We could. Pick me up at 2?
Then I send that before I have time to second-guess it.
He replies almost immediately.
“Two it is,” Christy reads the message out loud. Then she gives me a hug. “I’m so happy for you.”
And I realize I’m happy, too. Maybe this is a fresh start.
I pick up my glass of champagne and raise it. “Cheers!”
“Cheers!” Christy echoes as she raises her own glass.
After our glasses clink in the air, I lift mine to my lips. I intend to gulp down every drop, but after my first sip, Christy takes the glass away from me.
“No more drinking,” she says as she sets the glass down and waves a finger at me. “You have a date later, remember?”
~
A date. With Ryker.
Even now that I’m on it, it still seems so unreal.
As I run around the warehouse dressed like a surgeon with a paint gun in hand, everything seems in slow motion and yet a blur at the same time. I can’t wipe the smile off my face, not even when a big blob of lime green paint hits the side of my neck and splatters up to my chin. Adrenaline buzzes through my veins, not just from the game but from the very thought of being all alone with Ryker in a big warehouse.
So this is what a real date with Ryker is like. Unbelievable.
He’s unbelievable. He’s fast. He’s agile. He shoots so well. If I didn’t know he was a corporate executive, I would have thought he was a Marine.
And he looks damn attractive. Even now, with his hair all ruffled from being imprisoned underneath a helmet and with blobs of paint all over his silly gown, I still want to kiss him.
Maybe I will after I give him a piece of my mind.

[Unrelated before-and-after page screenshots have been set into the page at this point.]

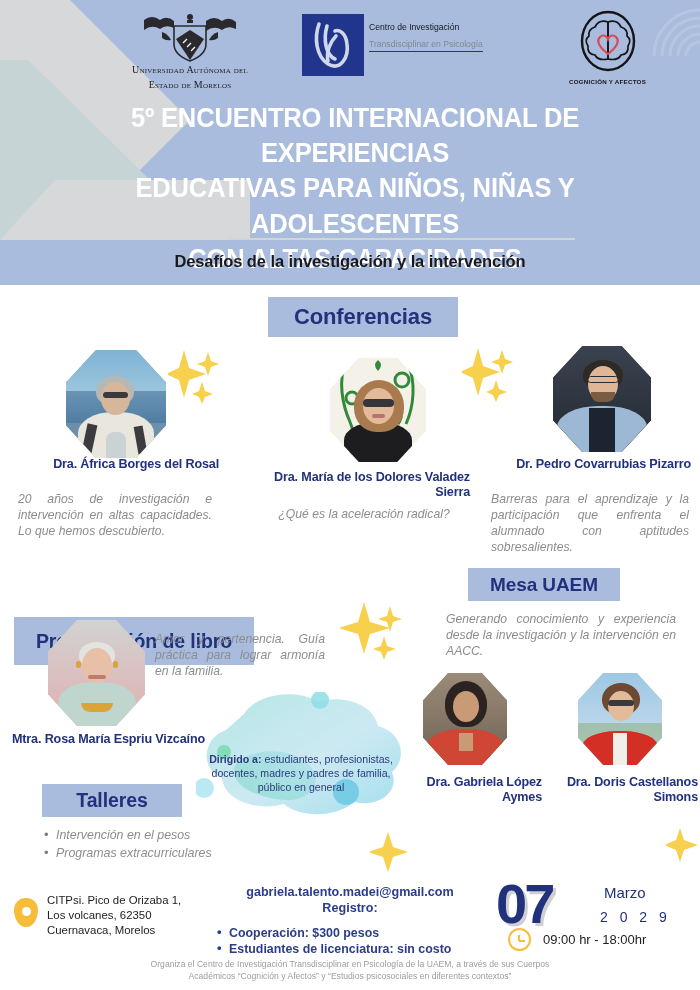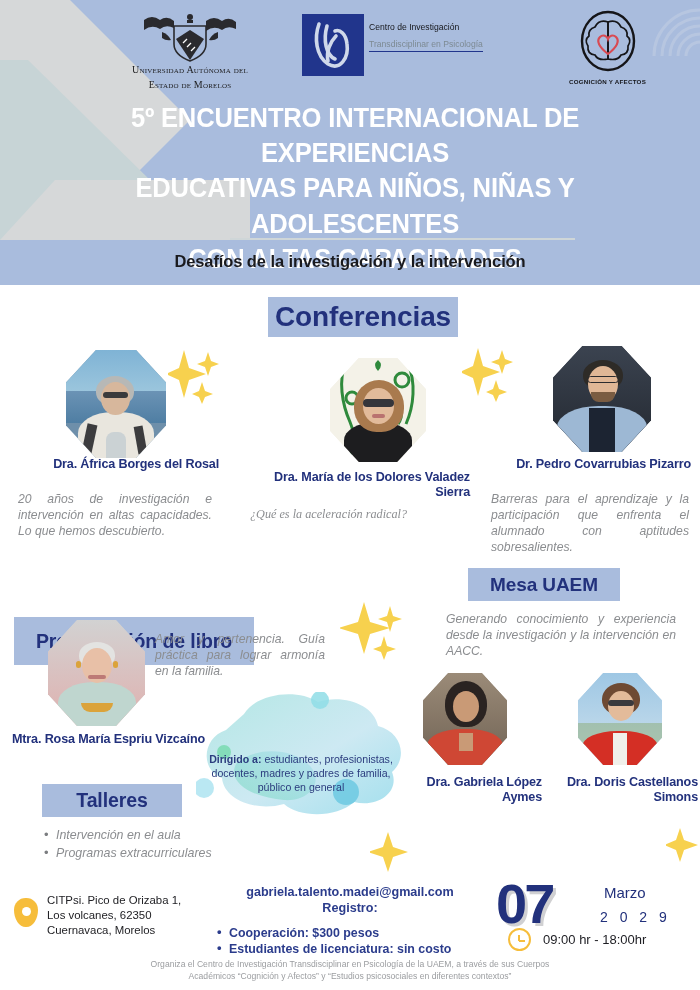"Conferencias" #pill-conferencias { font-size: 28px -> 22px }
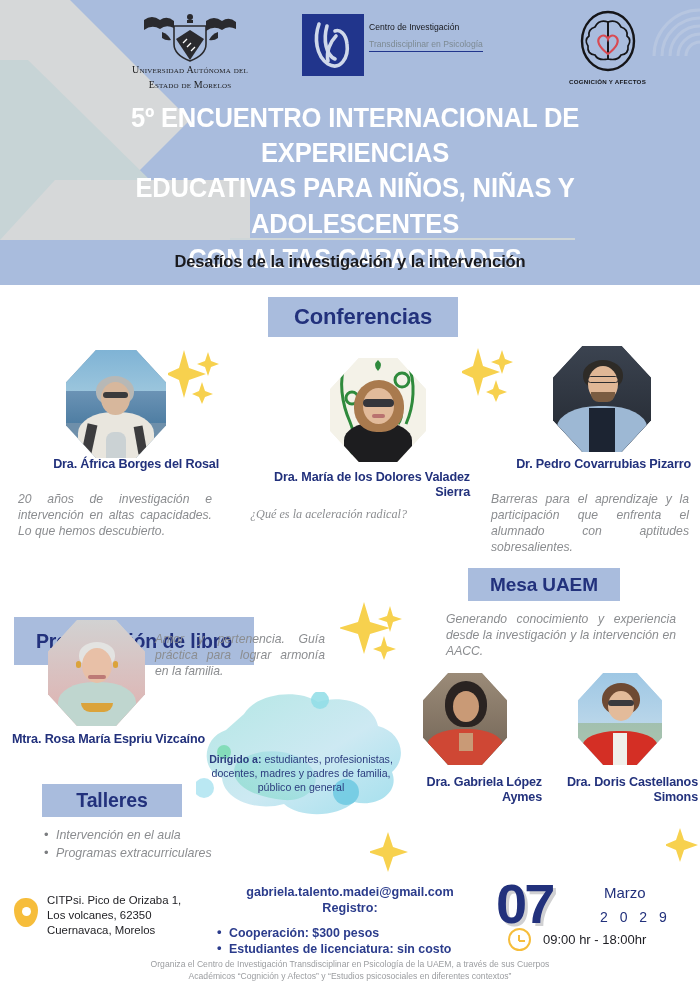"¿Qué es la aceleración radical?" .sp-desc.ctr { font-family: Liberation Serif, serif -> none; text-align: left -> center }
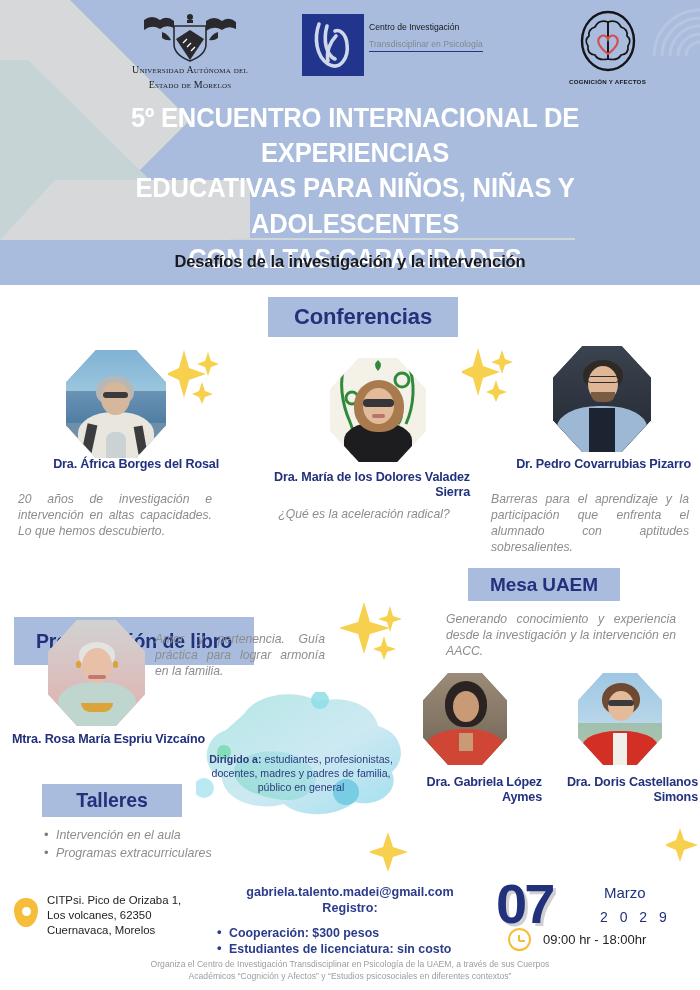"Intervención en el aula" li { text: aula -> pesos }
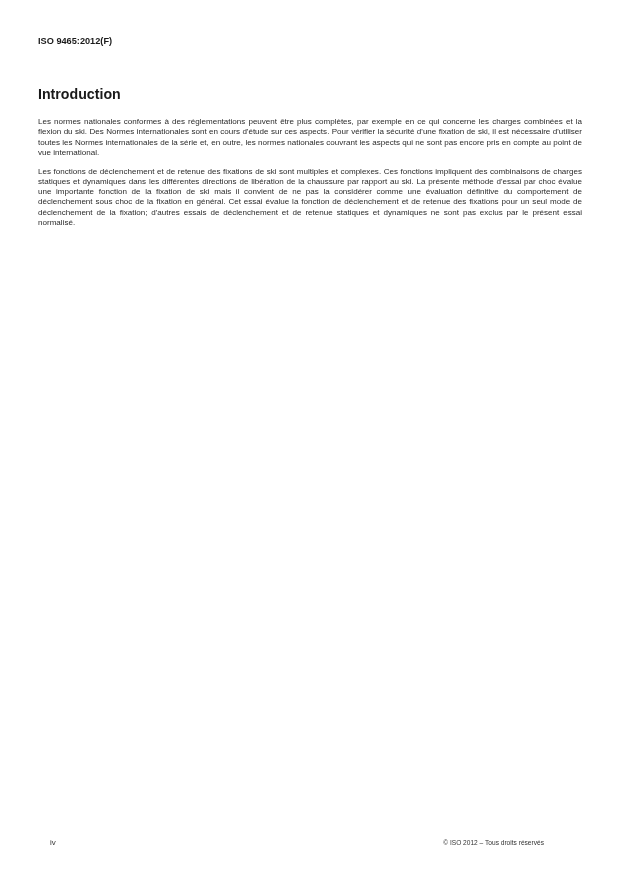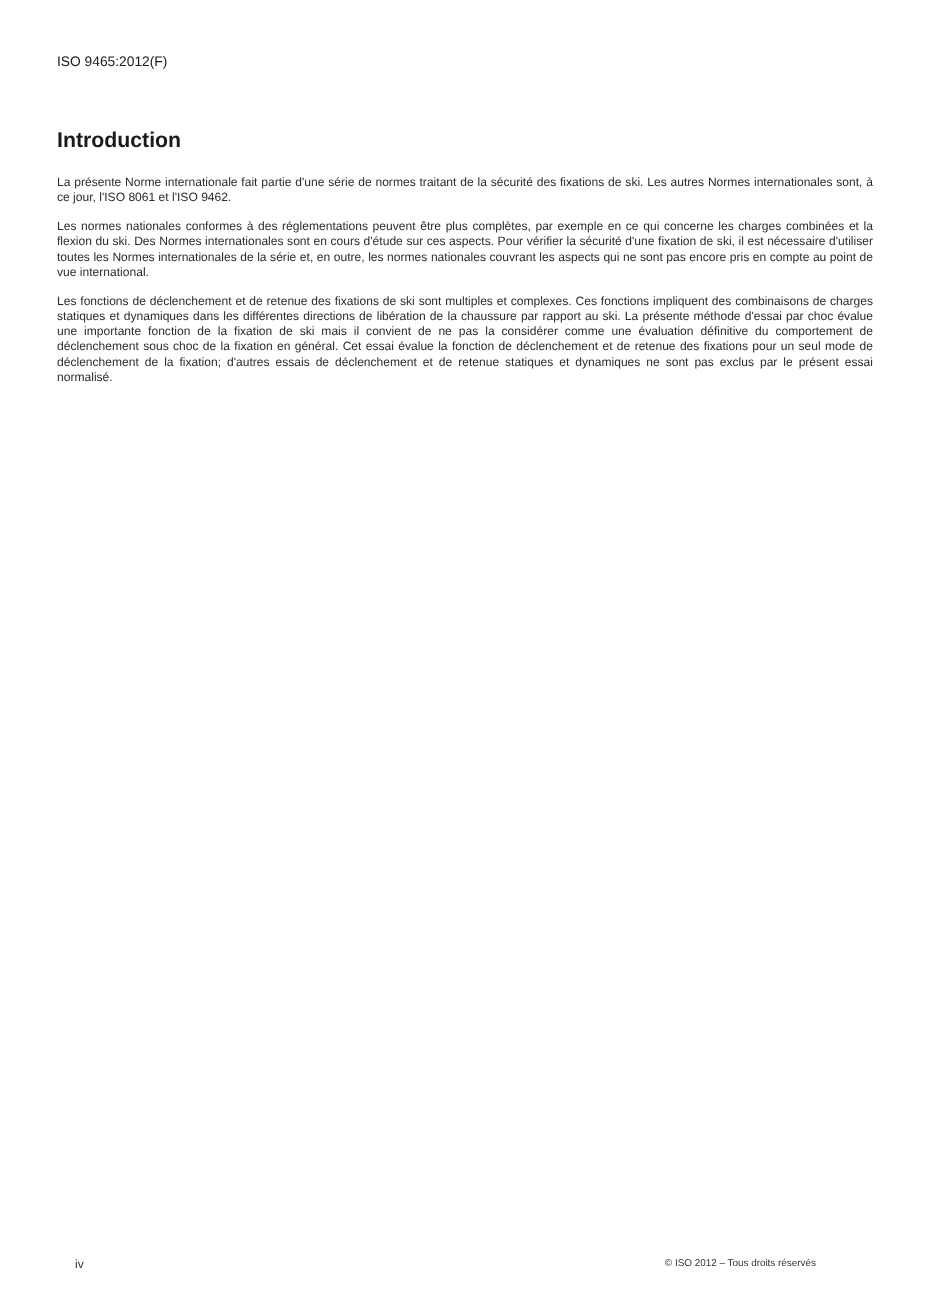"ISO 9465:2012(F)" .page-header { font-weight: normal -> bold }
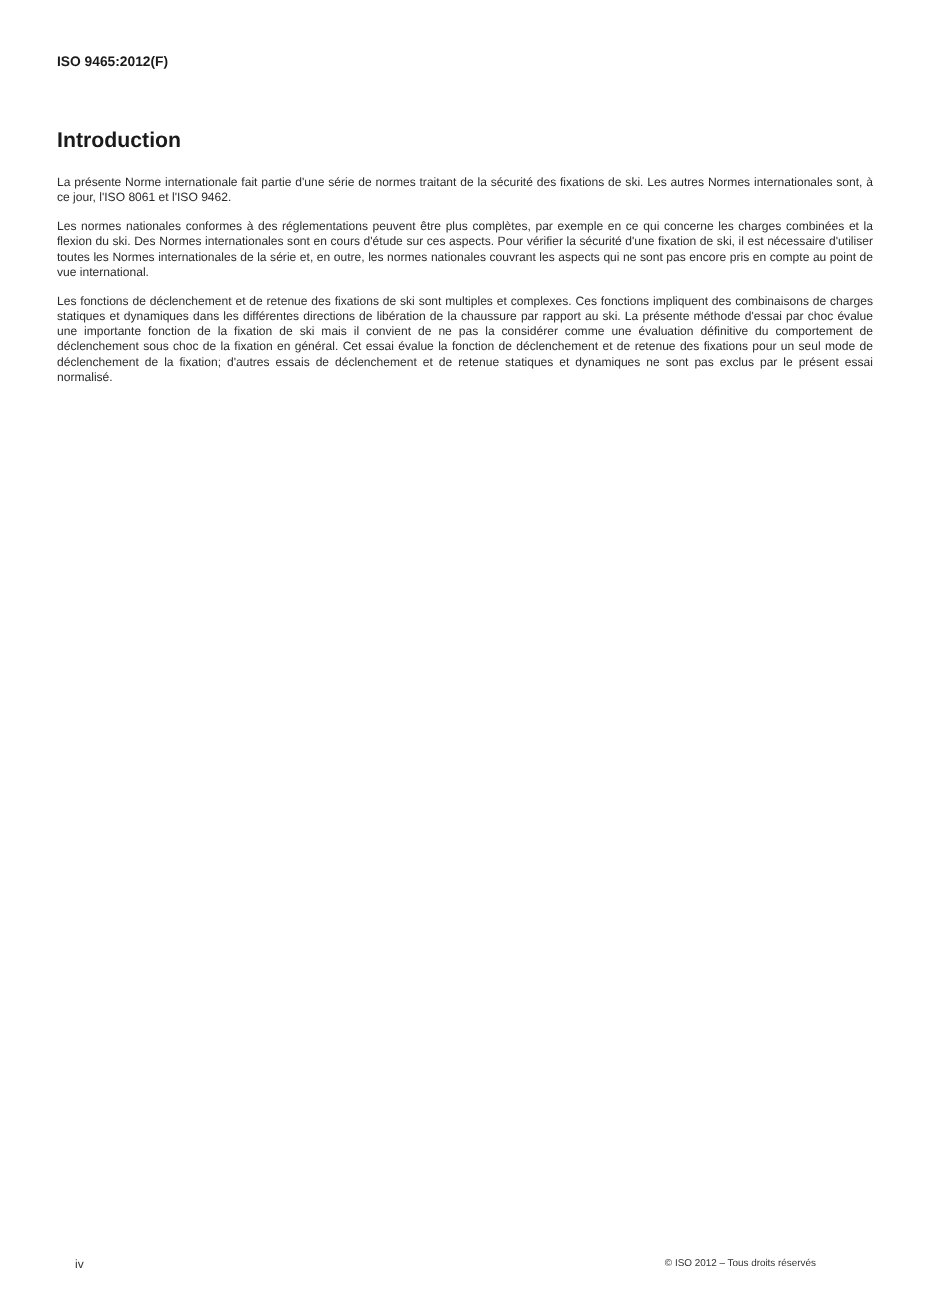"La présente Norme internationale fait" p { html: <p>La présente Norme internationale fait partie d'une série de normes traitant de la sécurité des fixations de ski. Les autres Normes internationales sont, à ce jour, l'ISO 8061 et l'ISO 9462.</p> -> none }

“Liar,” I tell him as I take off my helmet. “You said you were going to let me win.”
Ryker walks towards me. “I said I was going to let you hit me a few times at the start, which I did. I never said anything about letting you win.”
“And you couldn’t have toned your skills down a little?”
He chuckles. “I guess I was showing off.”
Charming. But I’m not going to let him off easy.
“Well, you were supposed to be making things up to me,” I tell him.
“Oh.” Ryker’s grin vanishes. “I was supposed to lose so you’d forgive me?”
I shake my head. “Never mind.”
I sit on the floor, put my gun down beside me and rest my head on a bean bag that looks like a barrel. Now that the game is over and some of the adrenaline is starting to fade, I realize I’m tired. My arms are sore from carrying the gun. My feet hurt from running around, my legs ache from all the crouching. Add to all that the fact that I only got a few hours of sleep this morning—I tried to sleep longer but I was too excited—and I can safely say I’m exhausted.
Ryker sits beside me. “We can play another game, you know. I promise I’ll let you win this time.”
“No, thanks.” I shake my head. “I don’t think I can move for a while.”
He sinks his head into the bean bag. “Does that mean I’m forgiven, then?”
Is he?
I touch my chin. “Hmm. Let me think.”